Global and national strategies for poverty reduction should provide a
framework for local strategies to escape cycles of low incomes from work
and social exclusion. The ILO has considerable practical experience of community
actions that create more and better jobs for women and men living in
poverty and improve their chances of securing a life free from deprivation.
Much of this work is in developing countries, but these approaches have also
proved to be easily applicable in a number of transition and industrialized
market economies.
Community action for decent work and social inclusion

It is sometimes argued that a low-income developing country can have
either more or better jobs for the mass of the working poor, but not both.
Similar arguments are also used to suggest that the provision of social services
for education, health and income support must await the achievement of a
reasonably high level of national income. In practice, however, these distinctions
are hard to draw. Increasing and stabilizing the earnings of low-income
workers requires an approach that combines improved productivity and remuneration
with increased purchasing power and a stronger social infrastructure
in local communities. “A job at any price” is not a strategy for a sustainable
reduction in poverty. Breaking cycles of poverty is thus really about creating a
new cycle of local wealth creation, in which step-by-step progress towards
more and better jobs and social inclusion are mutually reinforcing.

Communities all over the world are changing rapidly as a result of the
powerful forces of technological innovation and economic integration, as
well as social and cultural factors such as the assertion of women’s rights, improved
education and the wider availability of information and ideas. Migration
for work is a growing phenomenon in virtually all parts of the world,
with many families now relying on the earnings of members who have left
home in search of better opportunities and no longer live permanently with
their families.

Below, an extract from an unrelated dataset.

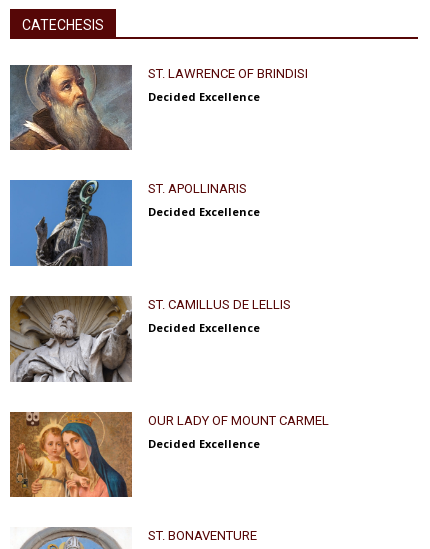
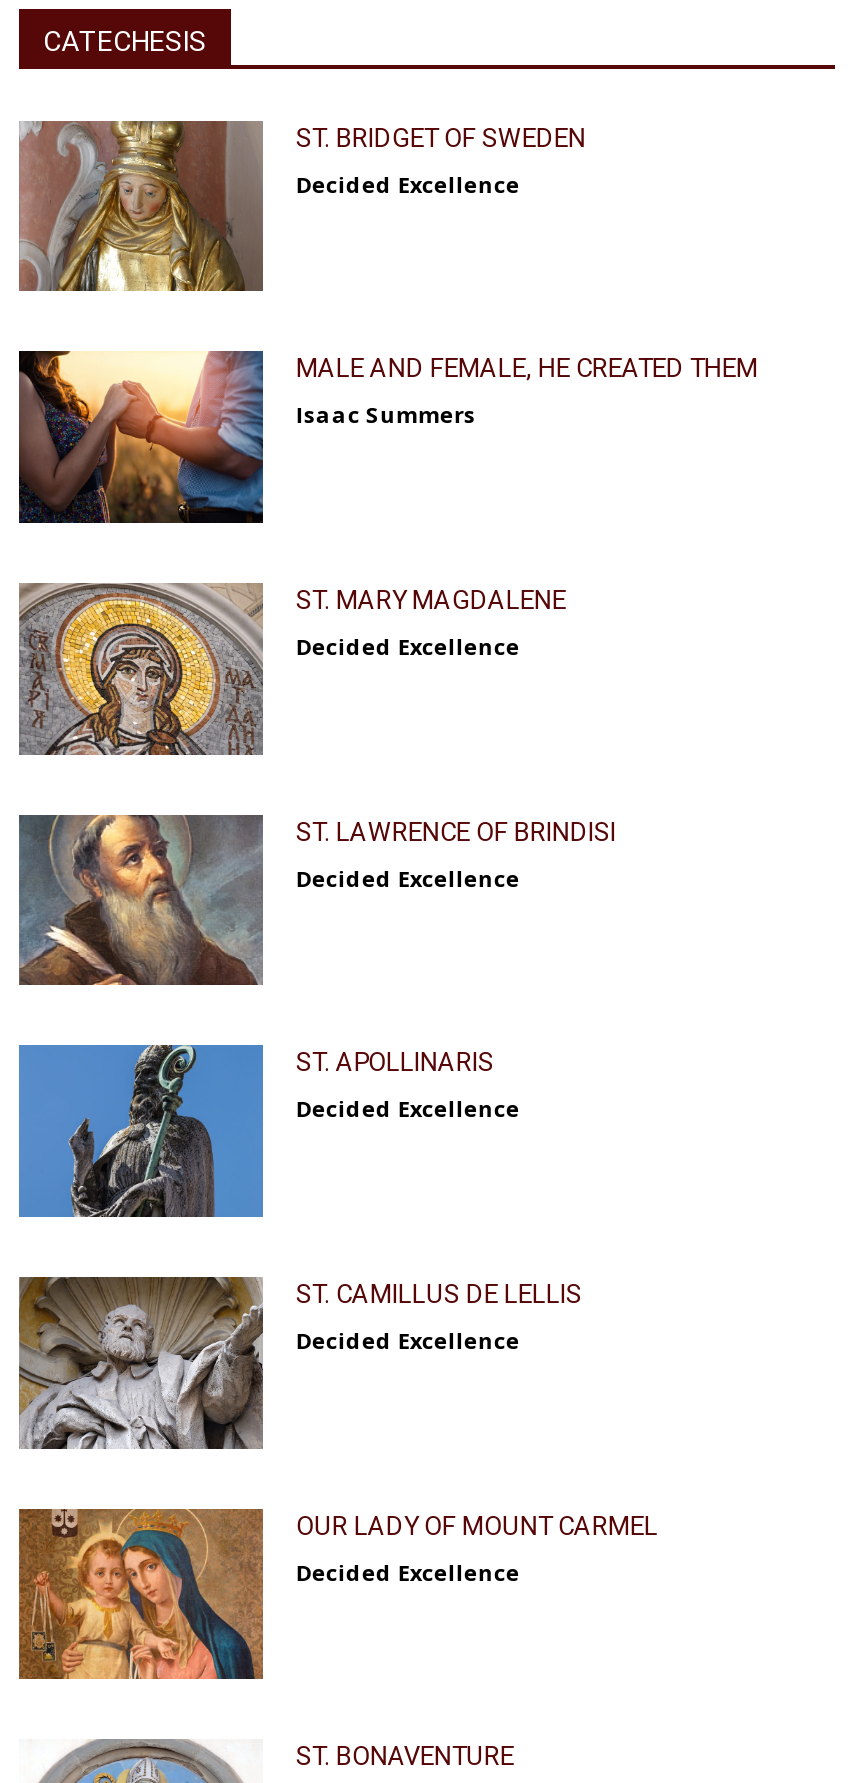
none -> [17,349,758,525] [image] | MALE AND FEMALE, HE CREATED THEM | Isaac Summers
none -> [19,121,586,293] [image] | ST. BRIDGET OF SWEDEN | Decided Excellence
none -> [19,581,566,755] [image] | ST. MARY MAGDALENE | Decided Excellence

The challenges posed by increasing migration for work will be
examined in the context of a general discussion on migrant workers at the
92nd Session of the International Labour Conference in 2004. The ILO’s
work on migration will add a further dimension to our understanding of how
creating opportunities for decent work relates to strategies to overcome
poverty.

This chapter describes some of the main policy tools developed by the
ILO to respond to the needs and aspirations of people living in poverty. It
highlights the interaction between training, investment, enterprise, finance
and social inclusion policies and the way they address the priorities of particular
communities. Developing the capacity of trade unions, employers’ organizations
and cooperatives to work together with public authorities, local
communities and other forms of voluntary associations to adapt and use decent
work policy tools is key to broadening and deepening action to achieve
a sustainable reduction of poverty. To reduce poverty substantially, as called
for by the Millennium Summit, requires a major scaling-up of communitylevel
action across the developing world.

Accordingly, the ILO has developed policy instruments in the following
areas:

training and skills development;

investing in jobs and the community;

micro and small enterprises;

microfinance;

cooperatives;

social security;

hazards at work;

eliminating child labour;

overcoming discrimination.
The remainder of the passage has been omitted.